Таша: У нашей дорогой Зизи сейчас непростой период: сделать свой выбор в жизни это всегда крайне трудно и чрезвычайно ответственно, и в первую очередь, когда это связано с твоей работой. Ведь наша работа - это наше будущее. Но как же трудно противостоять при этом бессовестным и невежественным горлопанам, особенно, если они твои начальники! А раз уж мы на этой ветке, то пригласим в "группу поддержки" Эмилию Бронте: Надежды не теряй, пока Видны в ночи зарницы, Румянит вечер облака И утро золотится. Надежды не теряй - и пусть Рекою льются слезы: Уйдет из сердца злая грусть И вырвутся занозы. От боли стонет человек - Так ветер стонет тоже, Осенний дождь и зимний снег На плач людей похожи. Но лишь придет на землю май - Все оживет, как прежде. Беда с тобой ? Не унывай И верь своей надежде !

Кот: Уважаемая Зизи! Трудно так издалека предложить Вам какую-то разумную помощь, но верьте, что мы с Вами, как тот "надежды маленький оркестрик под управлением любви"!

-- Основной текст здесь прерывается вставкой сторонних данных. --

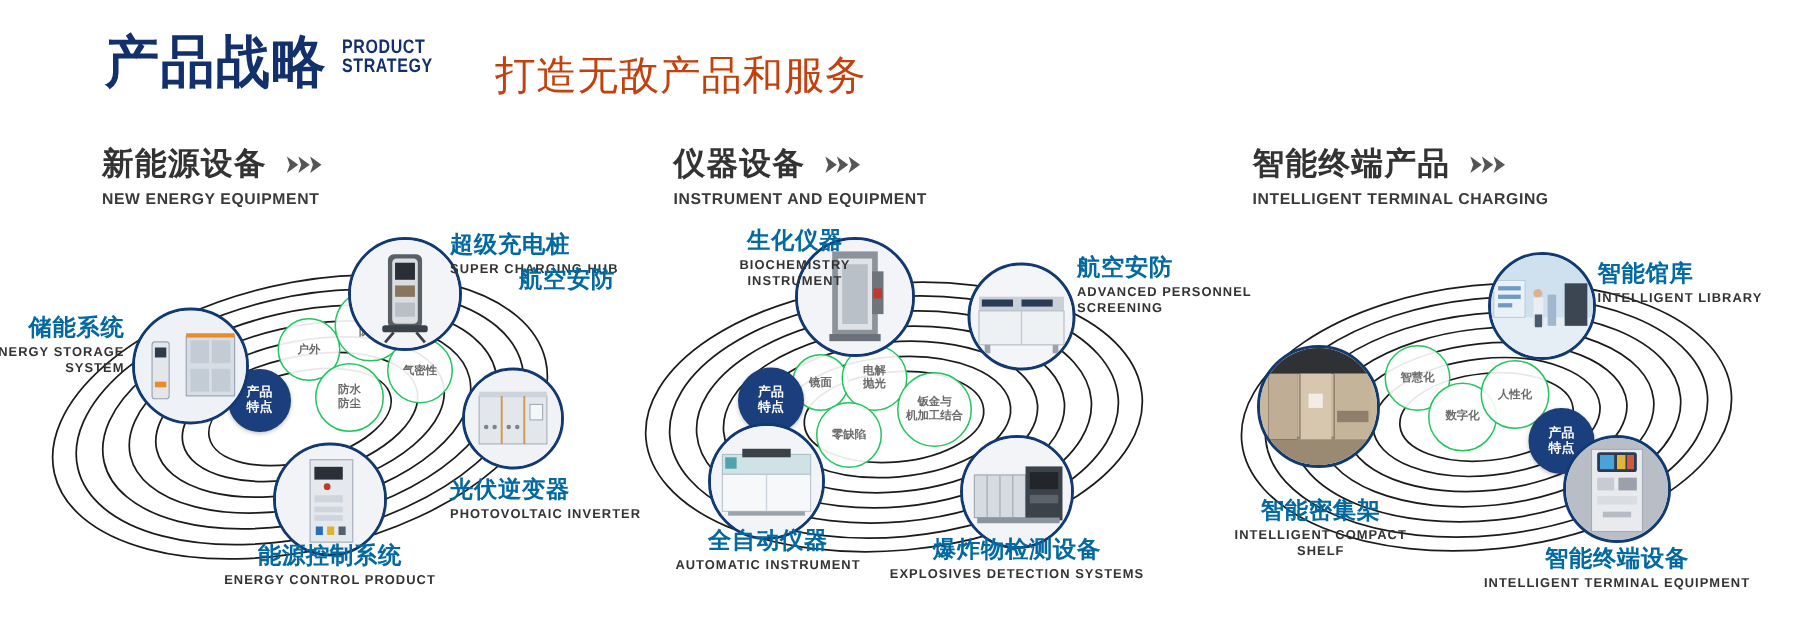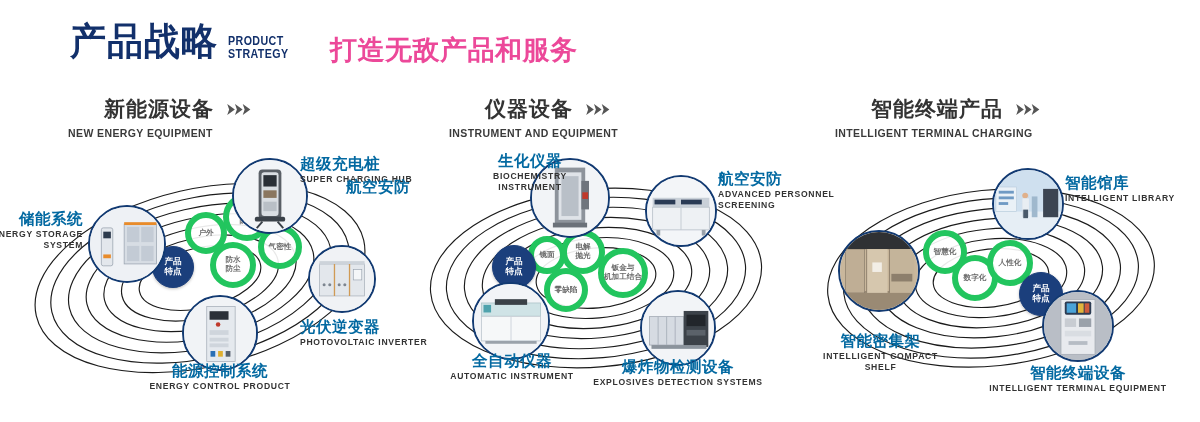--- a/index.html
+++ b/index.html
@@ -13,7 +13,7 @@
   .page{position:relative;width:1200px;height:422px;}
 
   
-  .title-row{position:absolute;left:70px;top:24px;display:flex;align-items:flex-end;}
+  .title-row{position:absolute;left:70px;top:24px;display:flex;align-items:flex-start;}
   .title-cn{
     font-size:36px;font-weight:bold;color:#12306b;letter-spacing:1px;
     line-height:1;transform:scaleY(1.05);transform-origin:left bottom;

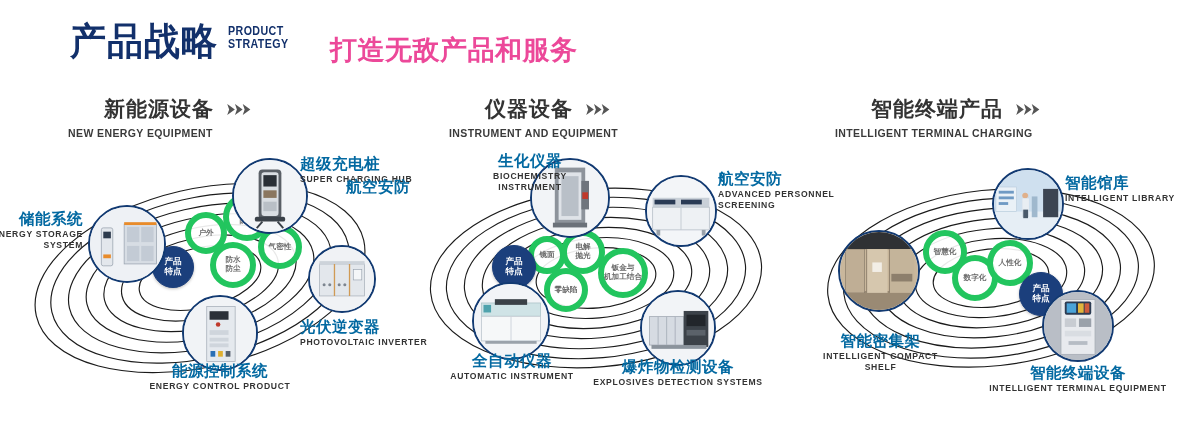--- a/index.html
+++ b/index.html
@@ -24,7 +24,7 @@
   }
   .title-slogan{
     position:absolute;left:330px;top:32px;
-    font-size:27px;font-weight:bold;color:#ec4899;letter-spacing:.5px;
+    font-size:27px;font-weight:normal;color:#c2410c;letter-spacing:.5px;
   }
 
   

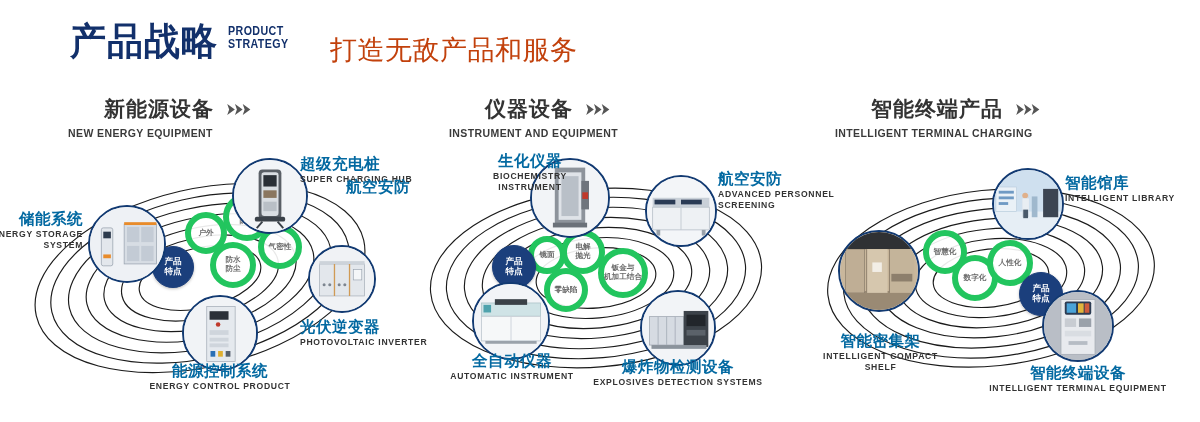--- a/index.html
+++ b/index.html
@@ -30,7 +30,7 @@
   
   .sec-head{position:absolute;}
   .sec-head .cn{
-    font-size:21px;font-weight:bold;color:#333;letter-spacing:1px;display:flex;align-items:center;margin-left:36px;
+    font-size:21px;font-weight:bold;color:#333;letter-spacing:1px;display:flex;align-items:center;
   }
   .sec-head .arrows{
     margin-left:9px;color:#555;font-size:14px;font-weight:bold;letter-spacing:-2px;

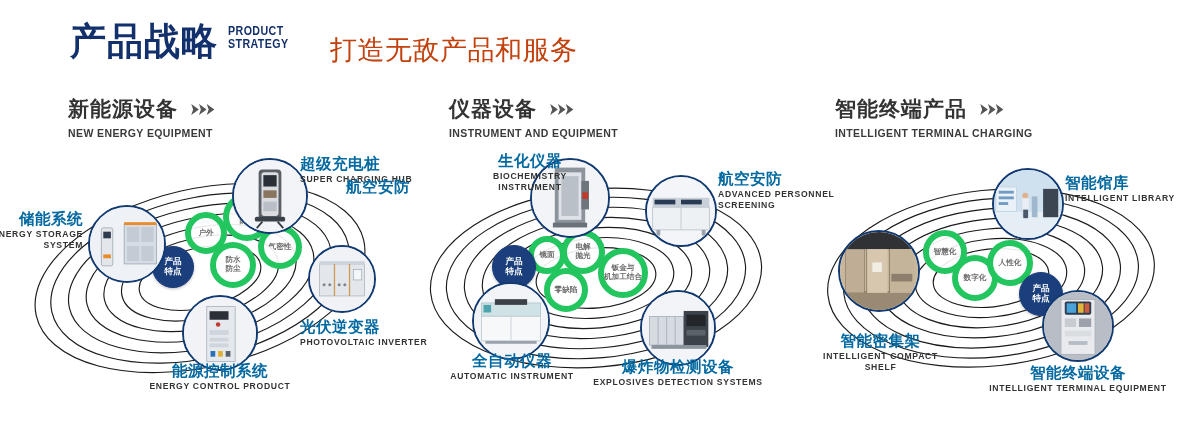--- a/index.html
+++ b/index.html
@@ -77,7 +77,7 @@
   }
   .fbub.light{
     background:rgba(255,255,255,.9);
-    border:6px solid #22c55e;
+    border:1px solid #22c55e;
     color:#6b6b6b;font-size:7.6px;font-weight:600;
   }
   .fbub.main{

Зизи: Милая моя группа поддержки (без кавычек)! Спасибо! Кажется, Михаил Светлов говорил, что дружба - понятие круглосуточное. А. Галич ПЕТЕРБУРГСКИЙ РОМАНС. Посвящается Н.Рязанцевой. " Жалеть о нем не должно, ... он сам виновник всех своих злосчастных бед, Терпя, чего терпеть без подлости - не можно..." Н.Карамзин. ...Быть бы мне поспокойней, Не казаться, а быть ! ...Здесь мосты,словно кони -- По ночам на дыбы ! Здесь всегда по квадрату На рассвете полки -- От Синода к Сенату, Как четыре строки ! Здесь, над винною стойкой, Над пожаром зари Наколдовано столько, Набормотано столько, Наколдовано столько, Набормотано столько, Что пойди -- повтори ! Все земные печали -- Были в этом краю... Вот и платим молчаньем За причастность свою ! Мальчишки были безумны, К чему им мои советы ?! Лечиться бы им, лечиться, На кислые ездить воды -- Они ж по ночам : " Отчизна ! Тираны ! Заря свободы !" Полковник я, а не прапор, Я в битвах сражался стойко, И весь их щенячий табор Мне мнился игрой, и только. И я восклицал : "Тираны !" И я прославлял свободу, Под пламенные тирады Мы пили вино, как воду. И в то роковое утро, ( Отнюдь не угрозой чести !) Казалось, куда как мудро Себя объявить в отъезде. Зачем же потом случилось, Что меркнет копейкой ржавой Всей славы моей лучинность Пред солнечной ихней славой ?! ...Болят к непогоде раны, Уныло проходят годы... Но я же кричал : "Тираны !" И славил зарю свободы ! Повторяется шепот, Повторяем следы. Никого еще опыт Не спасал от беды ! О, доколе, доколе, И не здесь, а везде Будут Клодтовы кони Подчиняться узде ?! И все так же, не проще, Век наш пробует нас -- Можешь выйти на площадь, Смеешь выйти на площадь, Можешь выйти на площадь, Смеешь выйти на площадь В тот назначенный час ?! Где стоят по квадрату В ожиданьи полки -- От Синода к Сенату, Как четыре строки ?! 22 августа 1968 г.